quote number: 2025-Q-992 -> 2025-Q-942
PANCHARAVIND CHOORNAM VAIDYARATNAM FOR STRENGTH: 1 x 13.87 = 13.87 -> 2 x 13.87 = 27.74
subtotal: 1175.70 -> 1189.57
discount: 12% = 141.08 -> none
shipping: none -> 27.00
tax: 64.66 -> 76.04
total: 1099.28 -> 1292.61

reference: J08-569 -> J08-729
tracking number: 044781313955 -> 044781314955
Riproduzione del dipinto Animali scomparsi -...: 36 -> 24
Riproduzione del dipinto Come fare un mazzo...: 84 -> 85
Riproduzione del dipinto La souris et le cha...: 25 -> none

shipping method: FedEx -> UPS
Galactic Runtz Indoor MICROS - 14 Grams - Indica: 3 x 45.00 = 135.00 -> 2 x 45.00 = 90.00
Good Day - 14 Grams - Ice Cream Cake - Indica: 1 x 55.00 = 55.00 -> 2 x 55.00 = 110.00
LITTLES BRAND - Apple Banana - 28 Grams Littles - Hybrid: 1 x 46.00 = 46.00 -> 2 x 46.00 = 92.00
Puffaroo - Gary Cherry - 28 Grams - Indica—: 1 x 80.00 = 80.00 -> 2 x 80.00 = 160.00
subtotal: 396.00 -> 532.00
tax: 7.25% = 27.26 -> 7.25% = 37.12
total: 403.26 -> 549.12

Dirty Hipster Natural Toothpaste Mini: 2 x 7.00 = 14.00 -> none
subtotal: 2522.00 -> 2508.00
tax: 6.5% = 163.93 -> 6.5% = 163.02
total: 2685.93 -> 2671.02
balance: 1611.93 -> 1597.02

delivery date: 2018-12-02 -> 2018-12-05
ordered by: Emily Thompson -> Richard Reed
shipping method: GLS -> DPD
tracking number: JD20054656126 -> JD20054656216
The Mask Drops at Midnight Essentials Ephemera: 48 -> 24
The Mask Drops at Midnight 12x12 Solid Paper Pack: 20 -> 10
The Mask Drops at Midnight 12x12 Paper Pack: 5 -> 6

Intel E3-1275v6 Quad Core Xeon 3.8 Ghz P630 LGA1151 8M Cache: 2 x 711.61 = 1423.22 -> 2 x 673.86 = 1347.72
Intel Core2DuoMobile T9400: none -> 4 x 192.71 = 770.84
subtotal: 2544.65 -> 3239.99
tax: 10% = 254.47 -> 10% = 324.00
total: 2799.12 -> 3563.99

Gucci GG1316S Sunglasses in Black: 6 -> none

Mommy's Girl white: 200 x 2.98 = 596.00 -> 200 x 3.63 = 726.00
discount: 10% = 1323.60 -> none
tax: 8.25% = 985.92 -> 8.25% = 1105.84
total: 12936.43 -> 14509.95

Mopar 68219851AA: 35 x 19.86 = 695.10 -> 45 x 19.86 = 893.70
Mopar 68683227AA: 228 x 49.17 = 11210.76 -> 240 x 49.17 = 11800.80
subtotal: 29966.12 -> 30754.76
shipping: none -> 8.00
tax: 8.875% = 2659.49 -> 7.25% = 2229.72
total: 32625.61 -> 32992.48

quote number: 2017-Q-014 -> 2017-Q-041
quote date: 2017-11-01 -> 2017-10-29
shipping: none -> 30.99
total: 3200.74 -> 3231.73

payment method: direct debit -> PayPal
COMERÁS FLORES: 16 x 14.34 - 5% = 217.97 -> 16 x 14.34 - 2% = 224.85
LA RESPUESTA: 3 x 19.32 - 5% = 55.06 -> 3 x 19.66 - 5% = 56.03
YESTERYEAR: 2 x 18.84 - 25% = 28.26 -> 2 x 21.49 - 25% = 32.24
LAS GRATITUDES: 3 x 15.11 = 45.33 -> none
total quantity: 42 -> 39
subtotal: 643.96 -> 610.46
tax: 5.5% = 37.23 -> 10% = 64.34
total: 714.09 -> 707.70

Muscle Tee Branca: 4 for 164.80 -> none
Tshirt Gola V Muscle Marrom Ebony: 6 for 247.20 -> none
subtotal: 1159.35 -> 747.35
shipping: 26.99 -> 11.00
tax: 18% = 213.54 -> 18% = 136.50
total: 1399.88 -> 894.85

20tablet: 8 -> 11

Exercise objective
Reproduce all the records, exactly and in full.

Answer for this exercise
quote number: 2025-Q-992 -> 2025-Q-942
PANCHARAVIND CHOORNAM VAIDYARATNAM FOR STRENGTH: 1 x 13.87 = 13.87 -> 2 x 13.87 = 27.74
subtotal: 1175.70 -> 1189.57
discount: 12% = 141.08 -> none
shipping: none -> 27.00
tax: 64.66 -> 76.04
total: 1099.28 -> 1292.61

reference: J08-569 -> J08-729
tracking number: 044781313955 -> 044781314955
Riproduzione del dipinto Animali scomparsi -...: 36 -> 24
Riproduzione del dipinto Come fare un mazzo...: 84 -> 85
Riproduzione del dipinto La souris et le cha...: 25 -> none

shipping method: FedEx -> UPS
Galactic Runtz Indoor MICROS - 14 Grams - Indica: 3 x 45.00 = 135.00 -> 2 x 45.00 = 90.00
Good Day - 14 Grams - Ice Cream Cake - Indica: 1 x 55.00 = 55.00 -> 2 x 55.00 = 110.00
LITTLES BRAND - Apple Banana - 28 Grams Littles - Hybrid: 1 x 46.00 = 46.00 -> 2 x 46.00 = 92.00
Puffaroo - Gary Cherry - 28 Grams - Indica—: 1 x 80.00 = 80.00 -> 2 x 80.00 = 160.00
subtotal: 396.00 -> 532.00
tax: 7.25% = 27.26 -> 7.25% = 37.12
total: 403.26 -> 549.12

Dirty Hipster Natural Toothpaste Mini: 2 x 7.00 = 14.00 -> none
subtotal: 2522.00 -> 2508.00
tax: 6.5% = 163.93 -> 6.5% = 163.02
total: 2685.93 -> 2671.02
balance: 1611.93 -> 1597.02

delivery date: 2018-12-02 -> 2018-12-05
ordered by: Emily Thompson -> Richard Reed
shipping method: GLS -> DPD
tracking number: JD20054656126 -> JD20054656216
The Mask Drops at Midnight Essentials Ephemera: 48 -> 24
The Mask Drops at Midnight 12x12 Solid Paper Pack: 20 -> 10
The Mask Drops at Midnight 12x12 Paper Pack: 5 -> 6

Intel E3-1275v6 Quad Core Xeon 3.8 Ghz P630 LGA1151 8M Cache: 2 x 711.61 = 1423.22 -> 2 x 673.86 = 1347.72
Intel Core2DuoMobile T9400: none -> 4 x 192.71 = 770.84
subtotal: 2544.65 -> 3239.99
tax: 10% = 254.47 -> 10% = 324.00
total: 2799.12 -> 3563.99

Gucci GG1316S Sunglasses in Black: 6 -> none

Mommy's Girl white: 200 x 2.98 = 596.00 -> 200 x 3.63 = 726.00
discount: 10% = 1323.60 -> none
tax: 8.25% = 985.92 -> 8.25% = 1105.84
total: 12936.43 -> 14509.95

Mopar 68219851AA: 35 x 19.86 = 695.10 -> 45 x 19.86 = 893.70
Mopar 68683227AA: 228 x 49.17 = 11210.76 -> 240 x 49.17 = 11800.80
subtotal: 29966.12 -> 30754.76
shipping: none -> 8.00
tax: 8.875% = 2659.49 -> 7.25% = 2229.72
total: 32625.61 -> 32992.48

quote number: 2017-Q-014 -> 2017-Q-041
quote date: 2017-11-01 -> 2017-10-29
shipping: none -> 30.99
total: 3200.74 -> 3231.73

payment method: direct debit -> PayPal
COMERÁS FLORES: 16 x 14.34 - 5% = 217.97 -> 16 x 14.34 - 2% = 224.85
LA RESPUESTA: 3 x 19.32 - 5% = 55.06 -> 3 x 19.66 - 5% = 56.03
YESTERYEAR: 2 x 18.84 - 25% = 28.26 -> 2 x 21.49 - 25% = 32.24
LAS GRATITUDES: 3 x 15.11 = 45.33 -> none
total quantity: 42 -> 39
subtotal: 643.96 -> 610.46
tax: 5.5% = 37.23 -> 10% = 64.34
total: 714.09 -> 707.70

Muscle Tee Branca: 4 for 164.80 -> none
Tshirt Gola V Muscle Marrom Ebony: 6 for 247.20 -> none
subtotal: 1159.35 -> 747.35
shipping: 26.99 -> 11.00
tax: 18% = 213.54 -> 18% = 136.50
total: 1399.88 -> 894.85

20tablet: 8 -> 11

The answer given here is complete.